What you will do: For the entries below, the result should be an exact transcription of the lines from the one with "216px; top: 170px;" up to and including the one with "330px; width: 248px;", and only those.

[Source records]

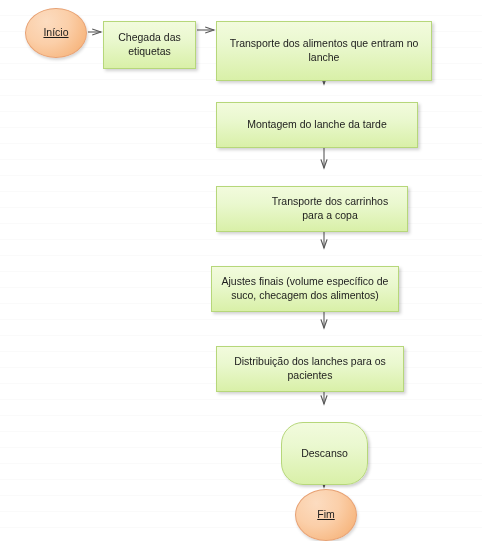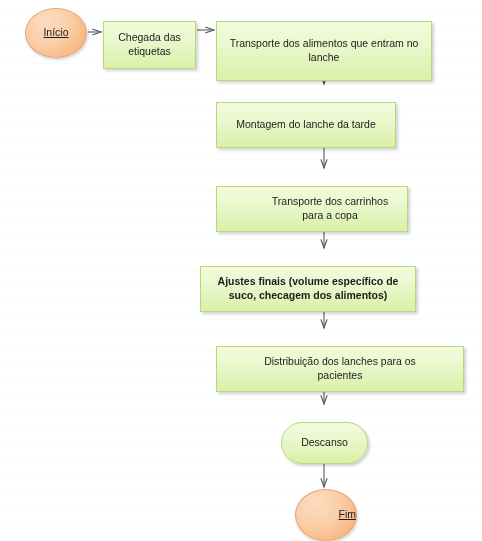--- a/index.html
+++ b/index.html
@@ -60,26 +60,26 @@
     text-decoration: underline;
   }
   .node-text {
     display: block;
     white-space: pre-line;
   }
   
   #n-inicio   { left: 25px;  top: 8px;   width: 62px;  height: 50px; }
   #n-chegada  { left: 103px; top: 5px;   width: 93px;  height: 48px; }
   #n-transp1  { left: 216px; top: 5px;   width: 216px; height: 60px; }
-  #n-montagem { left: 216px; top: 86px;  width: 180px; height: 46px; }
+  #n-montagem { left: 216px; top: 86px;  width: 202px; height: 46px; }
   #n-transp2  { left: 216px; top: 170px; width: 192px; height: 46px; padding-left: 44px; }
-  #n-ajustes  { left: 200px; top: 250px; width: 216px; height: 46px; font-weight: bold; }
-  #n-distrib  { left: 216px; top: 330px; width: 248px; height: 46px; }
-  #n-descanso { left: 281px; top: 406px; width: 87px;  height: 42px; border-radius: 22px; }
-  #n-fim      { left: 295px; top: 489px; width: 62px;  height: 52px; justify-content: flex-end; }
+  #n-ajustes  { left: 211px; top: 250px; width: 188px; height: 46px; }
+  #n-distrib  { left: 216px; top: 330px; width: 188px; height: 46px; }
+  #n-descanso { left: 281px; top: 406px; width: 87px;  height: 63px; border-radius: 22px; }
+  #n-fim      { left: 295px; top: 489px; width: 62px;  height: 52px; }
 </style>
 </head>
 <body>
 
 <div id="canvas">
 
   <svg id="svg-layer" viewBox="0 0 482 541" xmlns="http://www.w3.org/2000/svg">
     <defs>
       <marker id="arrowOpen" markerWidth="10" markerHeight="10" refX="8.6" refY="3.2" orient="auto" markerUnits="strokeWidth">
         <path d="M0.6,0.4 L8.6,3.2 L0.6,6.0" fill="none" stroke="#595959" stroke-width="1"></path>

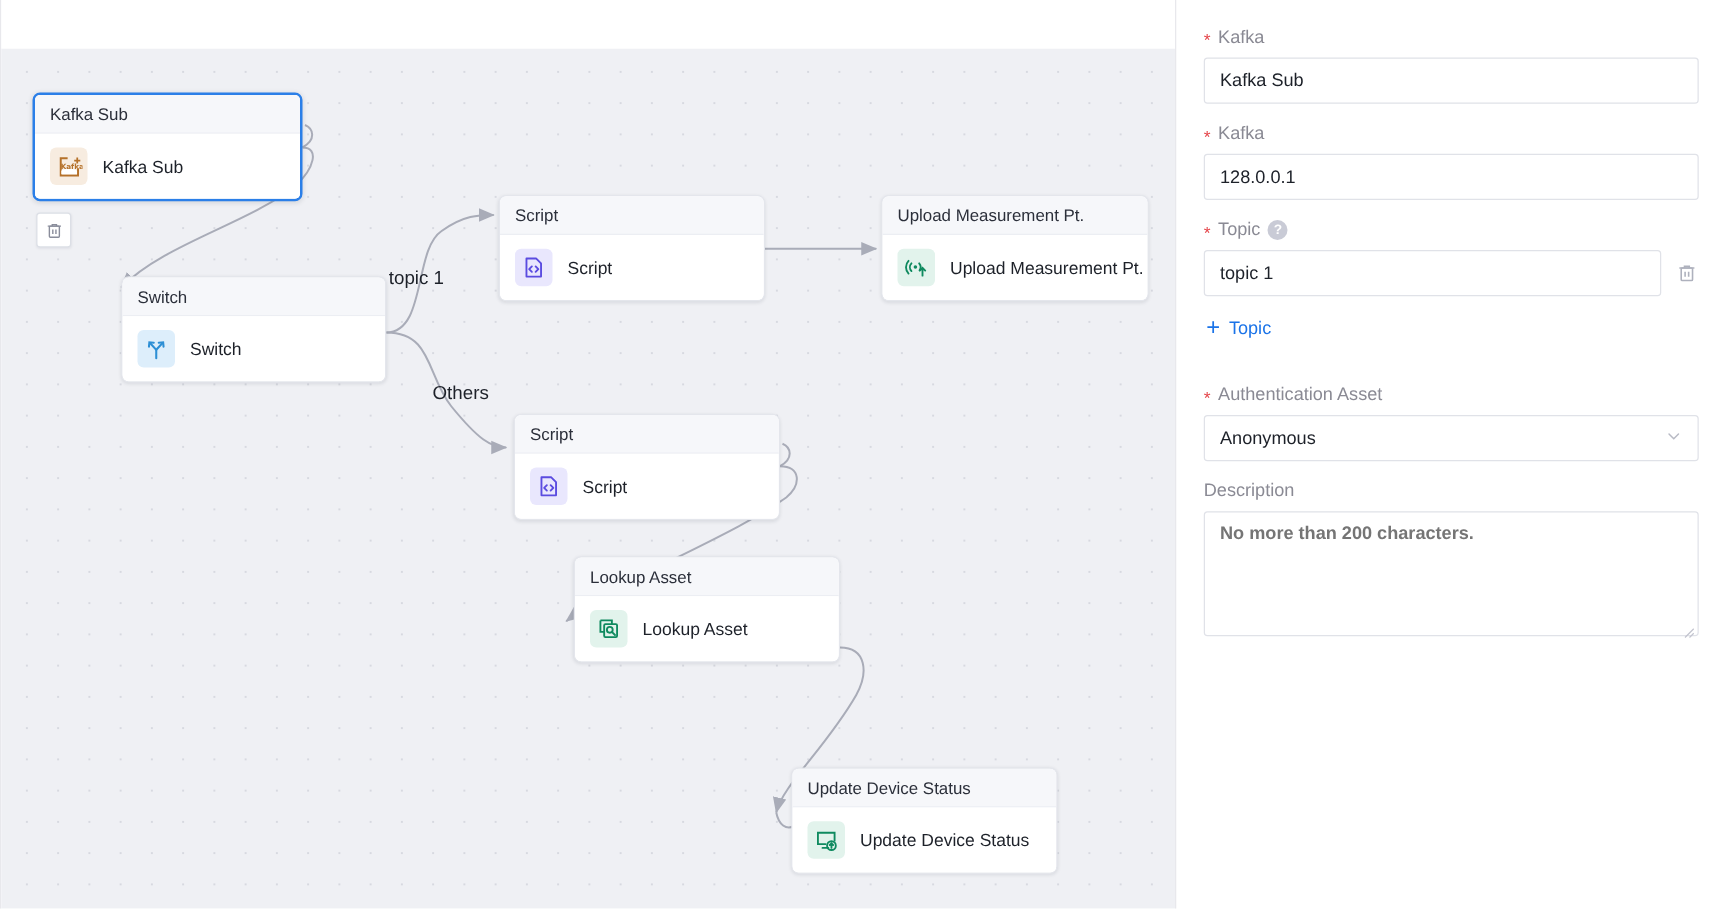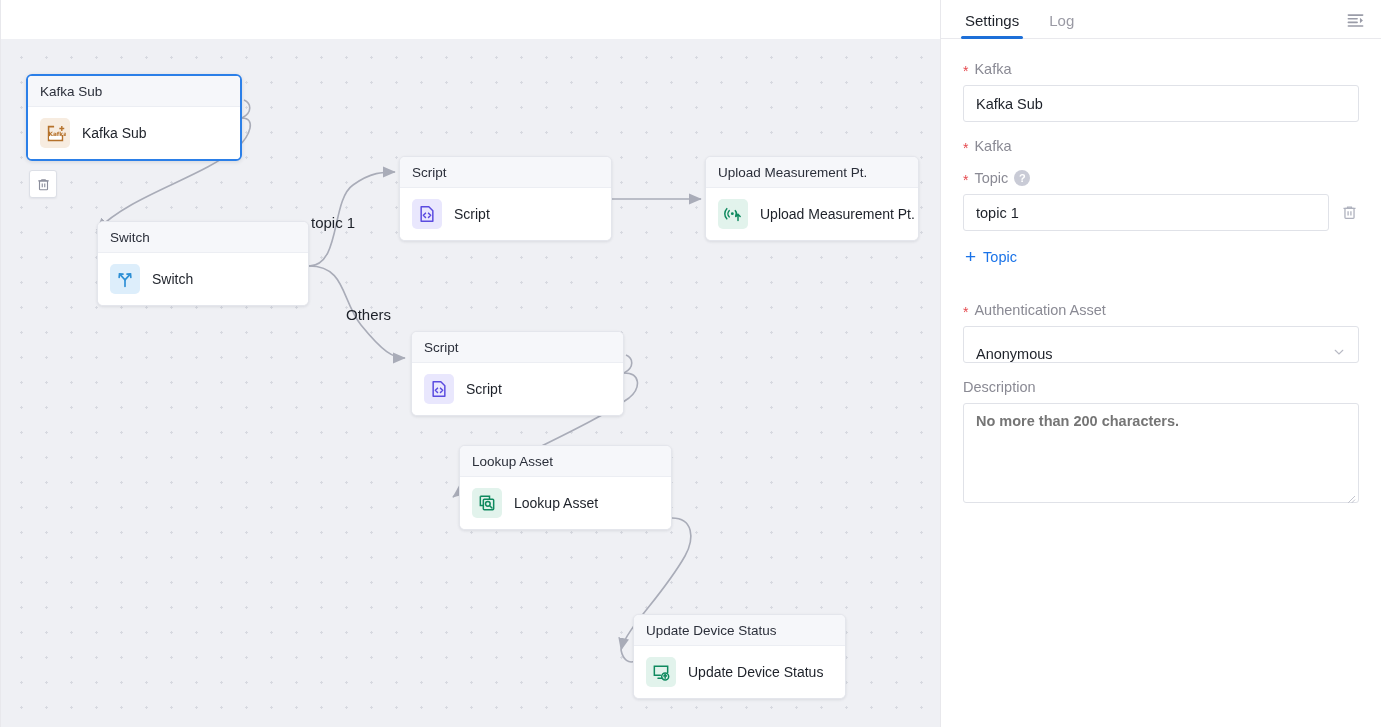--- a/index.html
+++ b/index.html
@@ -176,21 +176,21 @@
     display: inline-flex; align-items: center; gap: 7px;
     color: #1a73e8; font-size: 14.5px; cursor: pointer;
     margin: 2px 0 20px 2px;
   }
   .add-plus { font-size: 19px; line-height: 1; font-weight: 500; }
 
   .select-box {
     width: 100%; height: 37px;
     border: 1px solid #e0e2e8; border-radius: 3px;
     padding: 0 12px;
-    display: flex; align-items: flex-end; justify-content: space-between;
+    display: flex; align-items: center; justify-content: space-between;
     font-size: 14.5px; color: #1d2129;
     cursor: pointer; background: #ffffff;
   }
   .chev { color: #b8bac4; font-size: 13px; }
 
   .textarea-box {
     width: 100%; height: 100px;
     border: 1px solid #e0e2e8; border-radius: 3px;
     padding: 9px 12px;
     font-size: 14.5px; color: #b5b7c0;
@@ -353,49 +353,37 @@
         <span class="node-label">Update Device Status</span>
       </div>
     </div>
 
     <div class="edge-label" style="left:310px; top:214px;">topic 1</div>
     <div class="edge-label" style="left:345px; top:306px;">Others</div>
   </div>
 
   <div class="panel">
 
-    <div class="panel-tabs">
-      <button class="tab active">Settings</button>
-      <button class="tab">Log</button>
-      <span class="panel-collapse">
-        <svg width="19" height="19" viewBox="0 0 24 24" fill="none" stroke="#9a9ca8" stroke-width="2.1" stroke-linecap="round">
-          <path d="M3 5.2 h18"></path>
-          <path d="M3 9.8 h11"></path>
-          <path d="M3 14.4 h11"></path>
-          <path d="M3 19 h18"></path>
-          <path d="M17.6 8.6 L21.4 12.1 L17.6 15.6 Z" fill="#9a9ca8" stroke="none"></path>
-        </svg>
-      </span>
-    </div>
 
     <div class="panel-form">
 
       <div class="field">
         <div class="field-label">
           <span class="req-star">*</span>
           <span>Kafka</span>
         </div>
         <input class="txt-input" type="text" value="Kafka Sub" style="">
       </div>
 
       <div class="field">
         <div class="field-label">
           <span class="req-star">*</span>
           <span>Kafka</span>
         </div>
+        <input class="txt-input" type="text" value="128.0.0.1" style="">
       </div>
 
       <div class="field">
         <div class="field-label">
           <span class="req-star">*</span>
           <span>Topic</span>
           <span class="help-icon">?</span>
         </div>
 
         <div class="row-with-del">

[/Source records]

Task result:
   #n-transp2  { left: 216px; top: 170px; width: 192px; height: 46px; padding-left: 44px; }
-  #n-ajustes  { left: 200px; top: 250px; width: 216px; height: 46px; font-weight: bold; }
-  #n-distrib  { left: 216px; top: 330px; width: 248px; height: 46px; }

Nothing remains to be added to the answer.